* **What the exercise asks**: Please transcribe the entries exactly and omit the images they contain.

Records supplied section start

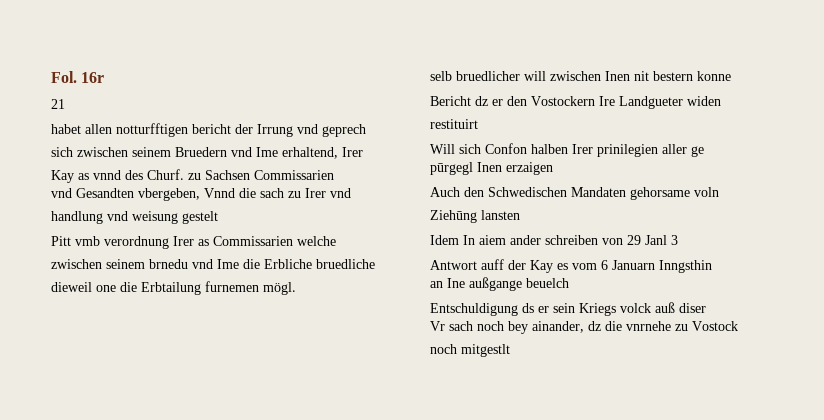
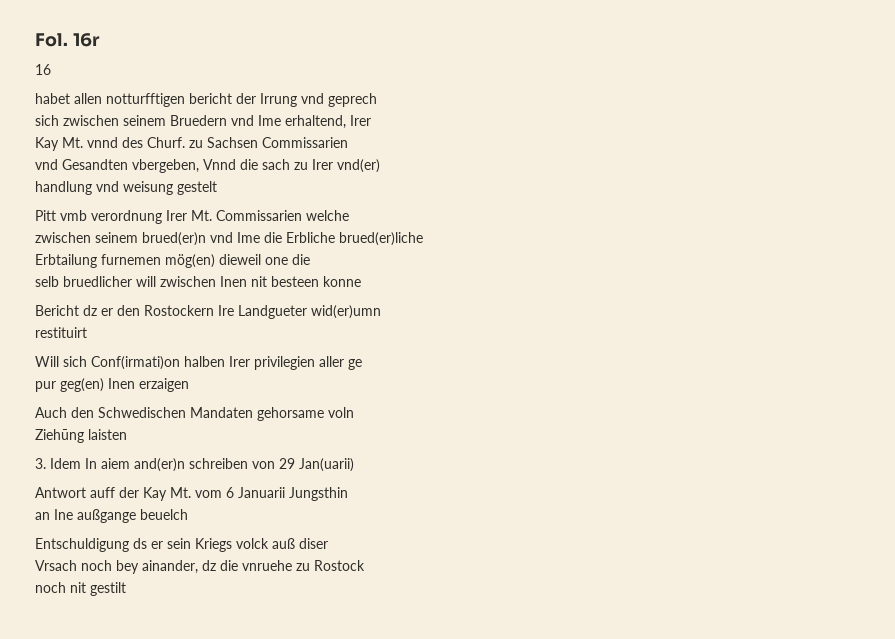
- 21
+ 16
- Kay as vnnd des Churf. zu Sachsen Commissarien
+ Kay Mt. vnnd des Churf. zu Sachsen Commissarien
- vnd Gesandten vbergeben, Vnnd die sach zu Irer vnd
+ vnd Gesandten vbergeben, Vnnd die sach zu Irer vnd(er)
- Pitt vmb verordnung Irer as Commissarien welche
+ Pitt vmb verordnung Irer Mt. Commissarien welche
- zwischen seinem brnedu vnd Ime die Erbliche bruedliche
- dieweil one die Erbtailung furnemen mögl.
+ zwischen seinem brued(er)n vnd Ime die Erbliche brued(er)liche
+ Erbtailung furnemen mög(en) dieweil one die
- selb bruedlicher will zwischen Inen nit bestern konne
+ selb bruedlicher will zwischen Inen nit besteen konne
- Bericht dz er den Vostockern Ire Landgueter widen
+ Bericht dz er den Rostockern Ire Landgueter wid(er)umn
- Will sich Confon halben Irer prinilegien aller ge
+ Will sich Conf(irmati)on halben Irer privilegien aller ge
- pūrgegl Inen erzaigen
+ pur geg(en) Inen erzaigen
- Ziehūng lansten
- Idem In aiem ander schreiben von 29 Janl 3
+ Ziehūng laisten
+ 3. Idem In aiem and(er)n schreiben von 29 Jan(uarii)
- Antwort auff der Kay es vom 6 Januarn Inngsthin
+ Antwort auff der Kay Mt. vom 6 Januarii Jungsthin
- Vr sach noch bey ainander, dz die vnrnehe zu Vostock
- noch mitgestlt
+ Vrsach noch bey ainander, dz die vnruehe zu Rostock
+ noch nit gestilt

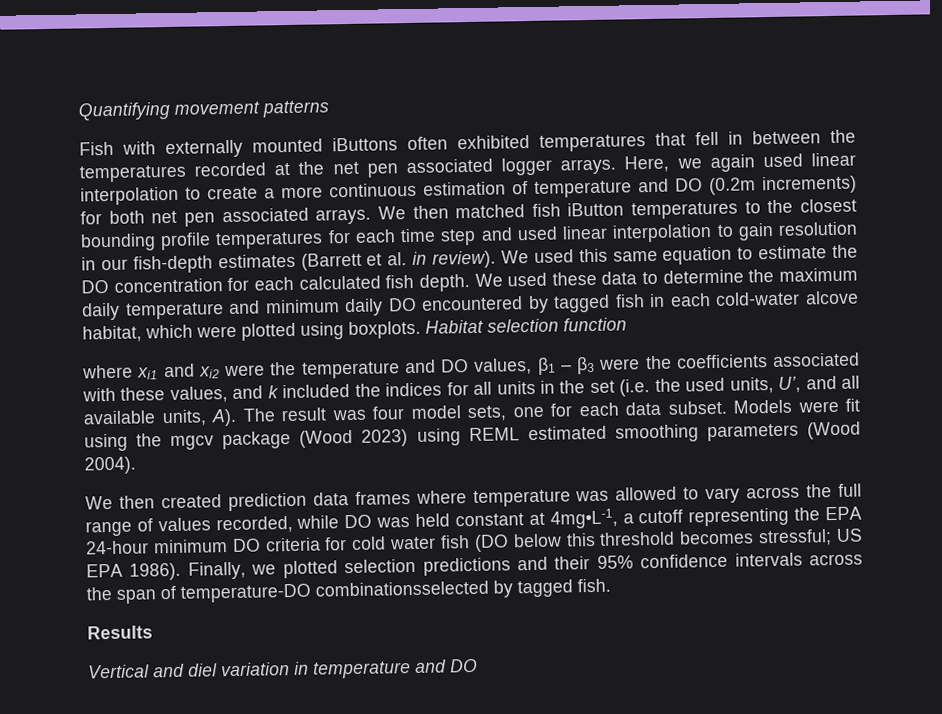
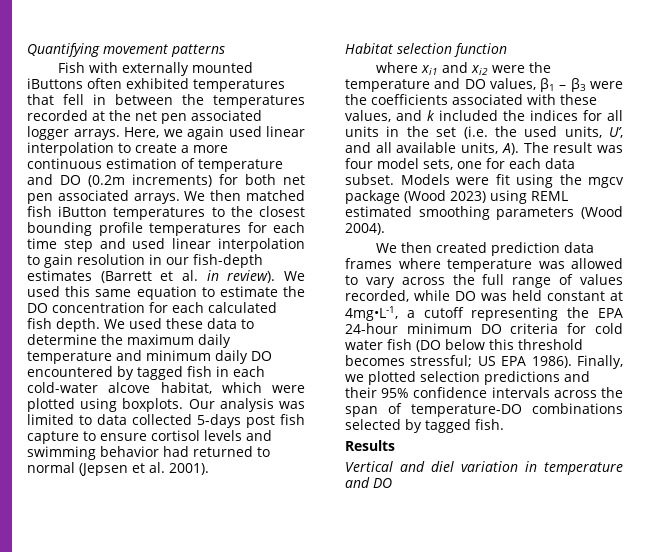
- We used these data to determine the maximum daily temperature and minimum daily DO encountered by tagged fish in each cold-water alcove habitat, which were plotted using boxplots. Habitat selection function
+ We used these data to determine the maximum daily temperature and minimum daily DO encountered by tagged fish in each cold-water alcove habitat, which were plotted using boxplots. Our analysis was limited to data collected 5-days post fish capture to ensure cortisol levels and swimming behavior had returned to normal (Jepsen et al. 2001).
+ Habitat selection function
- Finally, we plotted selection predictions and their 95% confidence intervals across the span of temperature-DO combinationsselected by tagged fish.
+ Finally, we plotted selection predictions and their 95% confidence intervals across the span of temperature-DO combinations selected by tagged fish.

Records supplied section end

* **The answer**:
- 21
+ 16
- Kay as vnnd des Churf. zu Sachsen Commissarien
+ Kay Mt. vnnd des Churf. zu Sachsen Commissarien
- vnd Gesandten vbergeben, Vnnd die sach zu Irer vnd
+ vnd Gesandten vbergeben, Vnnd die sach zu Irer vnd(er)
- Pitt vmb verordnung Irer as Commissarien welche
+ Pitt vmb verordnung Irer Mt. Commissarien welche
- zwischen seinem brnedu vnd Ime die Erbliche bruedliche
- dieweil one die Erbtailung furnemen mögl.
+ zwischen seinem brued(er)n vnd Ime die Erbliche brued(er)liche
+ Erbtailung furnemen mög(en) dieweil one die
- selb bruedlicher will zwischen Inen nit bestern konne
+ selb bruedlicher will zwischen Inen nit besteen konne
- Bericht dz er den Vostockern Ire Landgueter widen
+ Bericht dz er den Rostockern Ire Landgueter wid(er)umn
- Will sich Confon halben Irer prinilegien aller ge
+ Will sich Conf(irmati)on halben Irer privilegien aller ge
- pūrgegl Inen erzaigen
+ pur geg(en) Inen erzaigen
- Ziehūng lansten
- Idem In aiem ander schreiben von 29 Janl 3
+ Ziehūng laisten
+ 3. Idem In aiem and(er)n schreiben von 29 Jan(uarii)
- Antwort auff der Kay es vom 6 Januarn Inngsthin
+ Antwort auff der Kay Mt. vom 6 Januarii Jungsthin
- Vr sach noch bey ainander, dz die vnrnehe zu Vostock
- noch mitgestlt
+ Vrsach noch bey ainander, dz die vnruehe zu Rostock
+ noch nit gestilt

- We used these data to determine the maximum daily temperature and minimum daily DO encountered by tagged fish in each cold-water alcove habitat, which were plotted using boxplots. Habitat selection function
+ We used these data to determine the maximum daily temperature and minimum daily DO encountered by tagged fish in each cold-water alcove habitat, which were plotted using boxplots. Our analysis was limited to data collected 5-days post fish capture to ensure cortisol levels and swimming behavior had returned to normal (Jepsen et al. 2001).
+ Habitat selection function
- Finally, we plotted selection predictions and their 95% confidence intervals across the span of temperature-DO combinationsselected by tagged fish.
+ Finally, we plotted selection predictions and their 95% confidence intervals across the span of temperature-DO combinations selected by tagged fish.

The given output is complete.